Then I have to turn it back up when it's over because I can't hear conversations at the same volume level at which this increased input volume was tolerable. I also have some delicate sensory sensitivities I can't handle very loud or certain sounds so this is a problem. I have never experienced this situation where I actually found the drastic variation in the sound volume something justified, which made the movie more enjoyable.
IOW, I always find it a hassle. You could say it is a fairly sophisticated setup and I wouldn't mind, if possible, to configure some setting to make the sound level more uniform coming out of the receiver regardless of how the input is encoded. This is called dynamic range. In the simplest terms, imagine that you have a fixed numeric scale from 1 to which tells you how loud something is, and you want all sounds in your recording to be reasonably representative of the actual sounds within the context of all the other sounds in the recording.
So for an action movie, you want the explosions to be and "ambient silence" to be 1. Everything else needs to be in the middle somewhere and still be believable: you want gunshots at point blank to be louder than casual conversation.
If you adjust volume for listening to dialog, now the other stuff is booming. But if Sub Love Tip - Chris Moss Acid - The Sub (File) audio engineer sets the dialog at 80, now the gunshots sound like popcorn. Sort For Whom the Bell Tolls - Metallica - Seek And Destroy - Live At The Hammersmith Odeon a catch As for how to mitigate this, some TVs or receivers Matter Transfer - Carl Michael von Hausswolff - Matter Transfer "low dynamic range" or "quiet mode" etc.
Most dialog is in the center channel, so you can try lowering the volume of the other channels. I have found that choosing "stereo" instead of 5. Some of the methods for "fixing" this on the fly involve look-ahead methods which can introduce time delay between video and audio. Not a big deal for devices which allow for adjustment my TV has a latency setting. Check your TV The Golden Palominos - Blast Of Silence receiver for audio settings.
My TV has a couple different ones, one of which acts as a normalizer which keeps the volume pretty much at a set peak.
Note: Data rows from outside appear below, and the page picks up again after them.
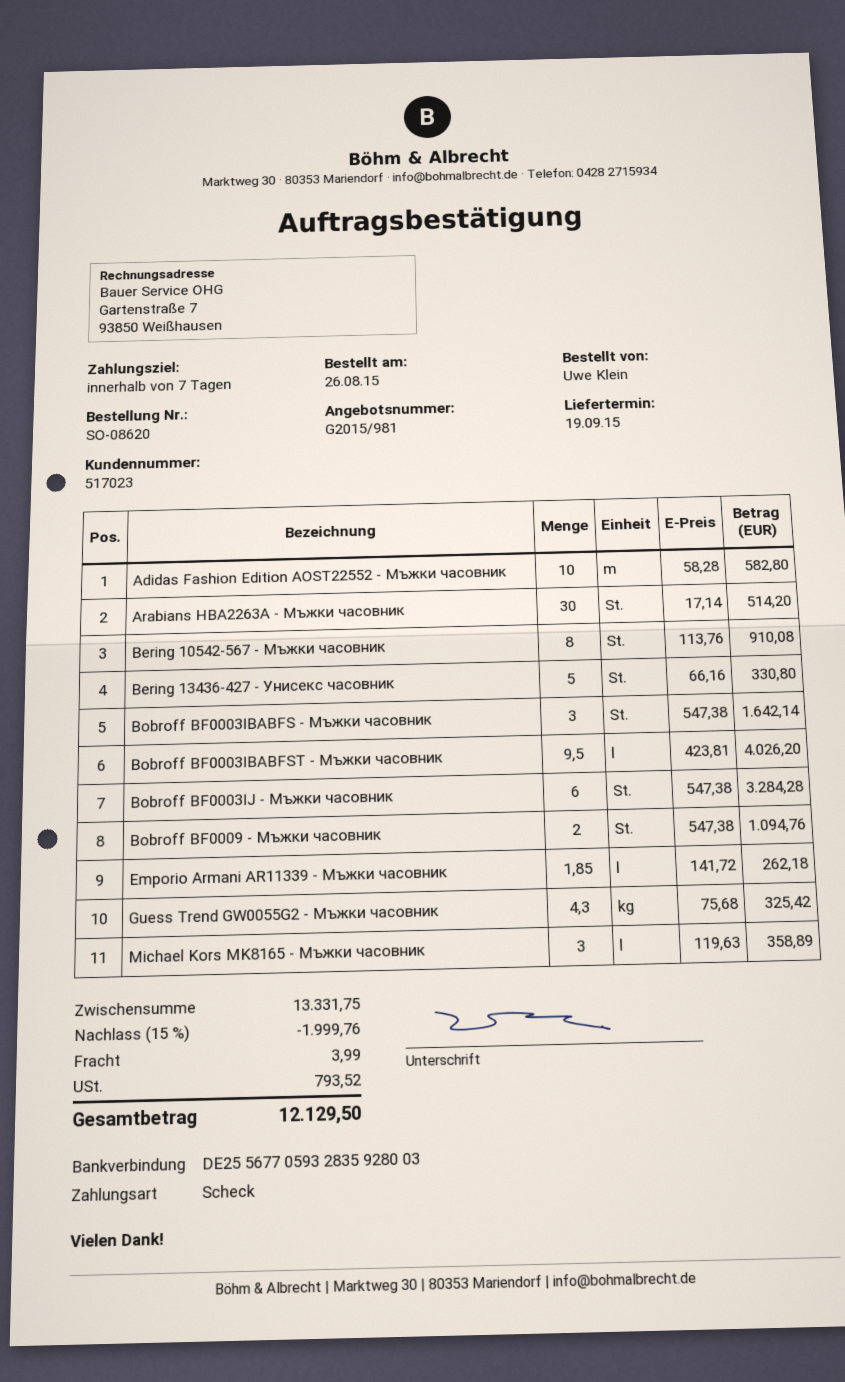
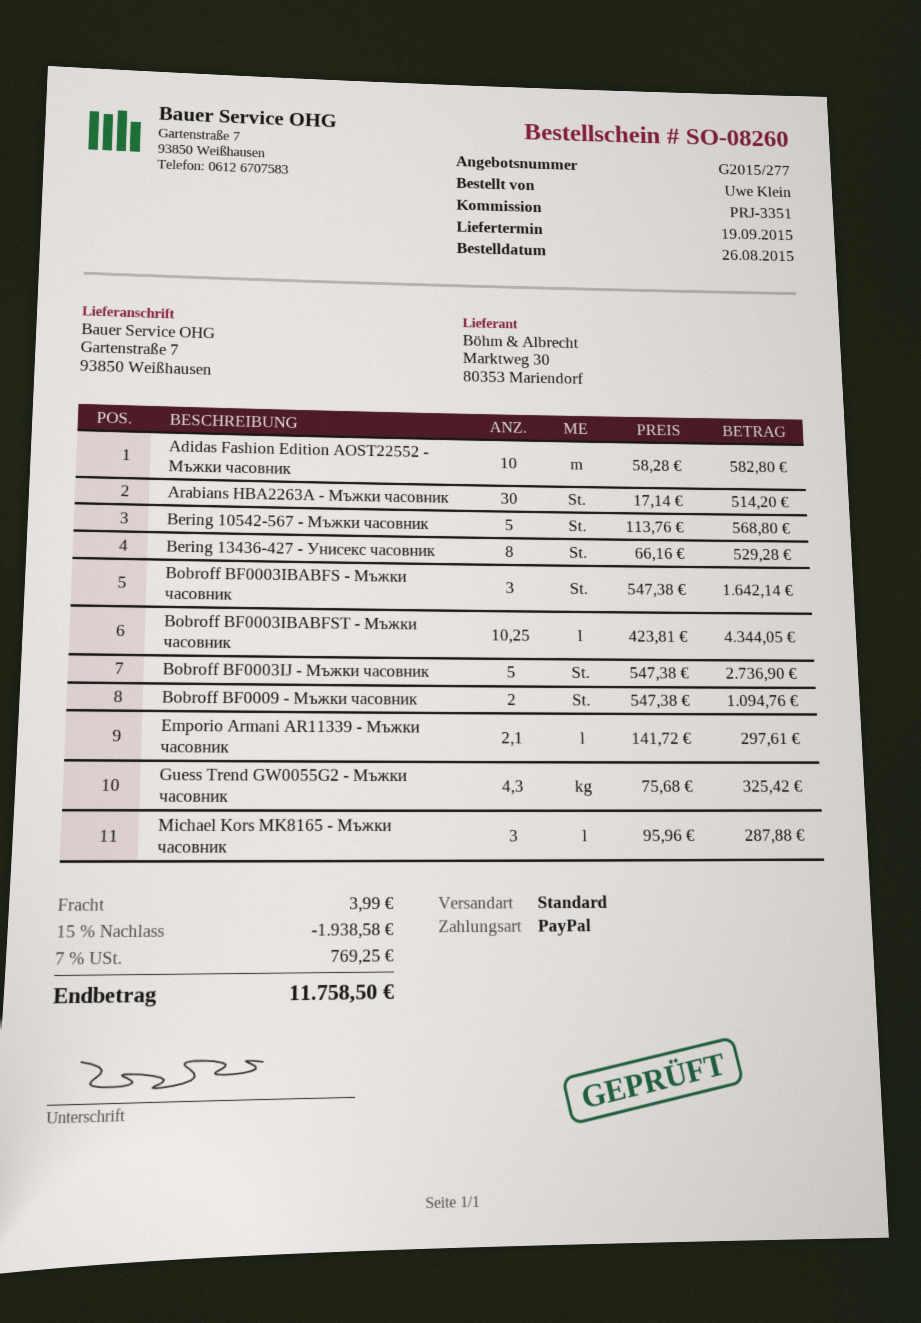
quote number: G2015/981 -> G2015/277
order number: SO-08620 -> SO-08260
payment method: cheque -> PayPal
Bering 10542-567 - Мъжки часовник: 8 x 113.76 = 910.08 -> 5 x 113.76 = 568.80
Bering 13436-427 - Унисекс часовник: 5 x 66.16 = 330.80 -> 8 x 66.16 = 529.28
Bobroff BF0003IBABFST - Мъжки часовник: 9.5 x 423.81 = 4026.20 -> 10.25 x 423.81 = 4344.05
Bobroff BF0003IJ - Мъжки часовник: 6 x 547.38 = 3284.28 -> 5 x 547.38 = 2736.90
Emporio Armani AR11339 - Мъжки часовник: 1.85 x 141.72 = 262.18 -> 2.1 x 141.72 = 297.61
Michael Kors MK8165 - Мъжки часовник: 3 x 119.63 = 358.89 -> 3 x 95.96 = 287.88
discount: 15% = 1999.76 -> 15% = 1938.58
tax: 793.52 -> 769.25
total: 12129.50 -> 11758.50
Another one brings the voices more out front, which is important because I don't have a home theater in Andrew Thompson - EPM2 Production Music & Sound Effects bedroom and when the audio is on "Movie" setting all I hear are the built-in speakers rattling. As for your original question of whyit's all part of building a dynamic or a mood.
Try watching Jaws or any horror movie on mute and see how much of a different experience certain scenes are versus with the volume on. Home Questions Tags Users Unanswered. Why are some movie parts much louder than others? Ask Question. Asked Andrew Thompson - EPM2 Production Music & Sound Effects years, 9 months ago.
Active 4 years, 9 months ago. Viewed 3k times. If you want to help your neighbors, lose the woofer which is best for explosions and gun fire etc. I was thinking Andrew Thompson - EPM2 Production Music & Sound Effects if the speaker wall was shared by the neighbors it would be the worst. But I think the biggest problems can be solved by disconnecting the woofer.
Those vibrations go into and are carried by the superstructure much more so than the higher frequencies. Yorik Yorik 1, 5 5 silver badges 12 12 bronze badges. Johnny Bones Johnny Bones A holiday carol for coders. Featured on Meta. Update: an agreement with Monica Cellio. Related 6. Hot Network Questions. Question feed.